Extended Data Fig. 1. Structural comparison of BAR domains and PX-BAR proteins.

(a) Liposome tubulation ability. Representative cryo-TEM images of liposomes prepared with a defined lipid composition of DOPC/DOPE/DOPS/PtdIns(3)P (45:30:20:5 molar ratio) and incubated with SNX1 homodimers, SNX1-SNX5 heterodimer or monomeric SNX5. (b) MAD density map (blue) contoured at 1.5σ and Pt anomalous difference map (magenta) contoured at 4.0σ superimposed on the refined structure. Sidechains of H246, C318 and M414 are highlighted in yellow as examples of platinum binders. (c) Comparison of the curvature of SNX1^BAR-SNX5^BAR heterodimer with other BAR domains. To evidence differences in curvature, the structures were compared by superimposing SNX1^BAR with one subunit from each dimer. (d) 2Fo-Fc electron density map (contour 1.0 σ) at the tip of the SNX5^BAR domain. The main chain is shown as a tube (slate color) and side chains are shown as sticks. Predicted structures by the DaReUS-Loop web server are superimposed over the crystal structure.
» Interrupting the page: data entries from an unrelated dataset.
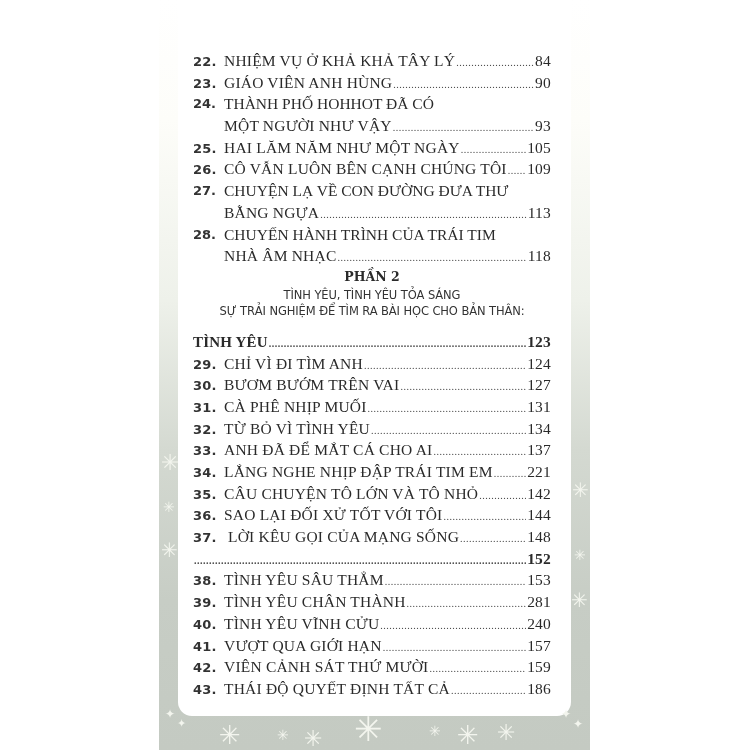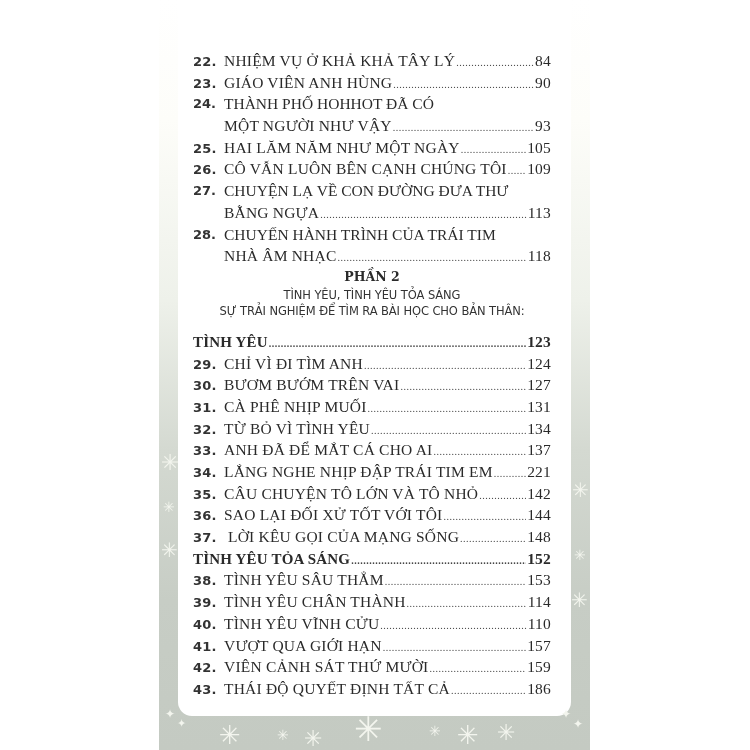"TÌNH YÊU TỎA SÁNG" span.title { html: <span>TÌNH YÊU TỎA SÁNG</span> -> none }
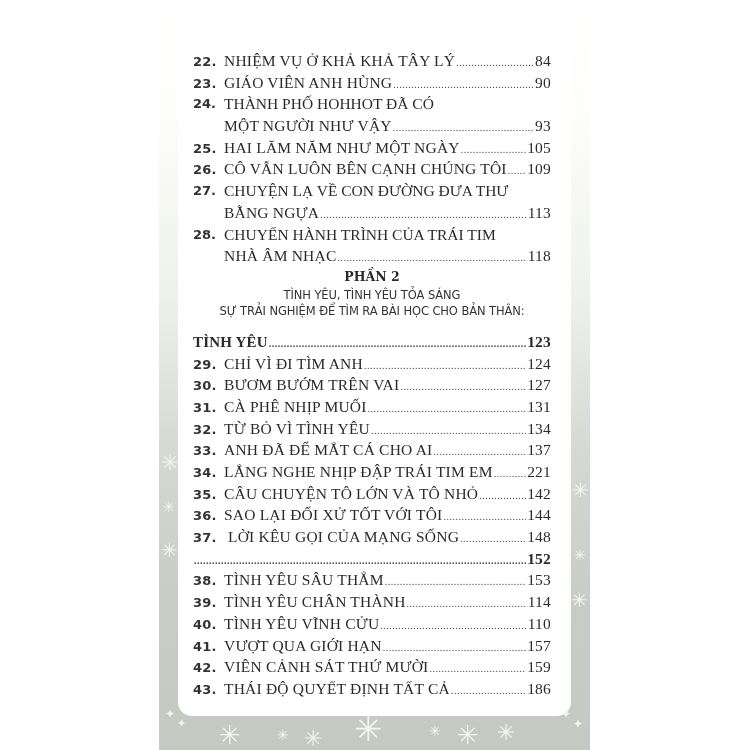"114" span.page-no { text: 114 -> 281 }
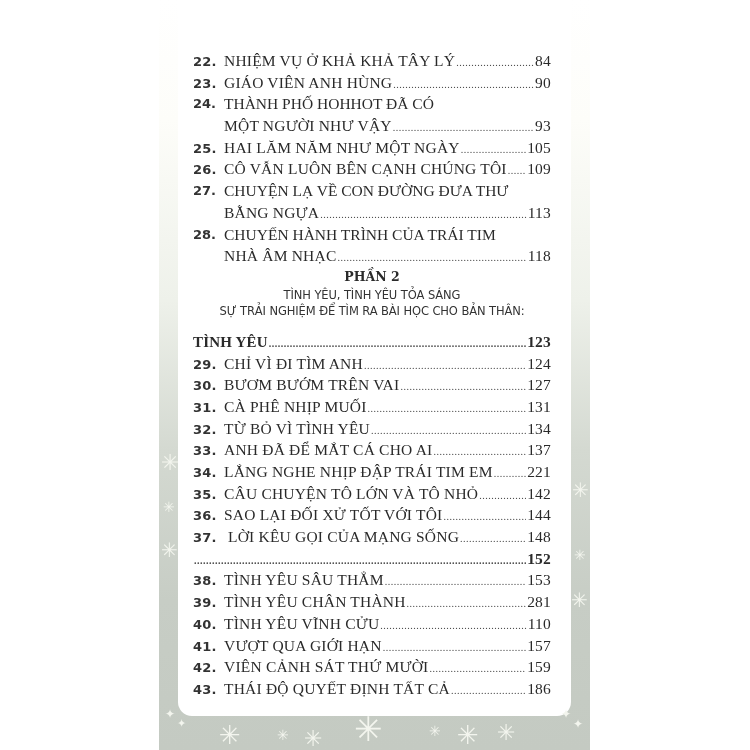"110" span.page-no { text: 110 -> 240 }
Model 1 represents the structure with the lowest statistical potential as determined by KORP⁶¹. (e) Left side ConSurf analysis⁶² showing surface conservation of amino-acid residues within the heterodimeric SNX1^BAR-SNX5^BAR. Right side illustrates electrostatic surface potential viewed in the same orientations as in the left side. The scale ranges from −5 kT e^-1 (red) to 5 kT e^-1 (blue). (f) SNX1^BAR superposed with SNX5^BAR through the central region highlighting the structural variations between the distal arms. (g) Superposition of known PX-BAR structures (SNX33, PDB 4AKV [to be published]; SNX9, PDB 2RAI⁶³; Mvp1, PDB 6Q0X⁶⁴ over the SNX1^BAR-SNX5^BAR heterodimer. Data in a are representative of three independent experiments.